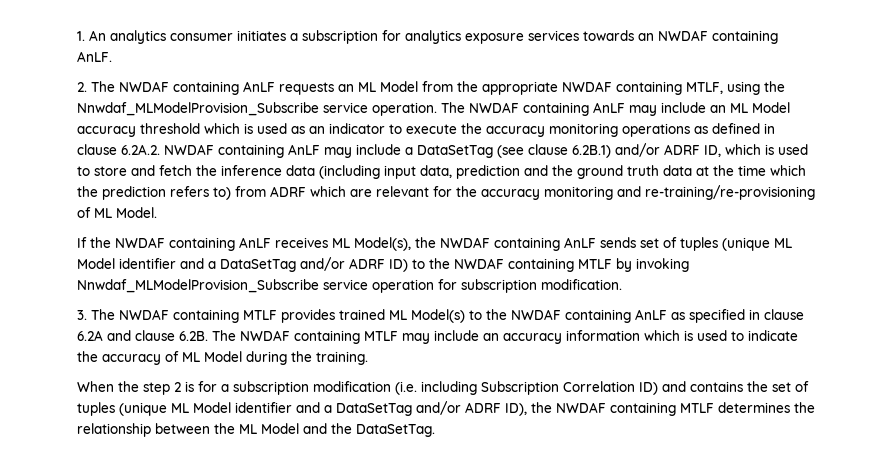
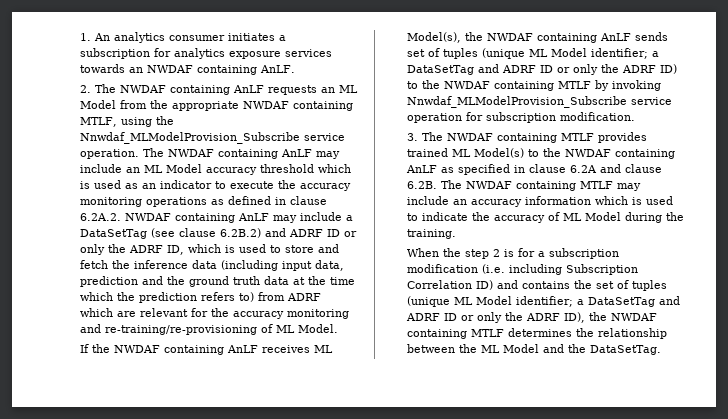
- The NWDAF containing AnLF may include an ML Model accuracy threshold which is used as an indicator to execute the accuracy monitoring operations as defined in clause 6.2A.2. NWDAF containing AnLF may include a DataSetTag (see clause 6.2B.1) and/or ADRF ID, which is used to store and fetch the inference data (including input data, prediction and the ground truth data at the time which the prediction refers to) from ADRF which are relevant for the accuracy monitoring and re-training/re-provisioning of ML Model.
+ The NWDAF containing AnLF may include an ML Model accuracy threshold which is used as an indicator to execute the accuracy monitoring operations as defined in clause 6.2A.2. NWDAF containing AnLF may include a DataSetTag (see clause 6.2B.2) and ADRF ID or only the ADRF ID, which is used to store and fetch the inference data (including input data, prediction and the ground truth data at the time which the prediction refers to) from ADRF which are relevant for the accuracy monitoring and re-training/re-provisioning of ML Model.
- If the NWDAF containing AnLF receives ML Model(s), the NWDAF containing AnLF sends set of tuples (unique ML Model identifier and a DataSetTag and/or ADRF ID) to the NWDAF containing MTLF by invoking Nnwdaf_MLModelProvision_Subscribe service operation for subscription modification.
+ If the NWDAF containing AnLF receives ML Model(s), the NWDAF containing AnLF sends set of tuples (unique ML Model identifier; a DataSetTag and ADRF ID or only the ADRF ID) to the NWDAF containing MTLF by invoking Nnwdaf_MLModelProvision_Subscribe service operation for subscription modification.
- When the step 2 is for a subscription modification (i.e. including Subscription Correlation ID) and contains the set of tuples (unique ML Model identifier and a DataSetTag and/or ADRF ID), the NWDAF containing MTLF determines the relationship between the ML Model and the DataSetTag.
+ When the step 2 is for a subscription modification (i.e. including Subscription Correlation ID) and contains the set of tuples (unique ML Model identifier; a DataSetTag and ADRF ID or only the ADRF ID), the NWDAF containing MTLF determines the relationship between the ML Model and the DataSetTag.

◇ ◇ ◇ ◇ ◇ ◇ ◇

_DESCRIPTION OF THE TASK_
Copy out each line of the records where the string "When" appears.

_RESULT_
- When the step 2 is for a subscription modification (i.e. including Subscription Correlation ID) and contains the set of tuples (unique ML Model identifier and a DataSetTag and/or ADRF ID), the NWDAF containing MTLF determines the relationship between the ML Model and the DataSetTag.
+ When the step 2 is for a subscription modification (i.e. including Subscription Correlation ID) and contains the set of tuples (unique ML Model identifier; a DataSetTag and ADRF ID or only the ADRF ID), the NWDAF containing MTLF determines the relationship between the ML Model and the DataSetTag.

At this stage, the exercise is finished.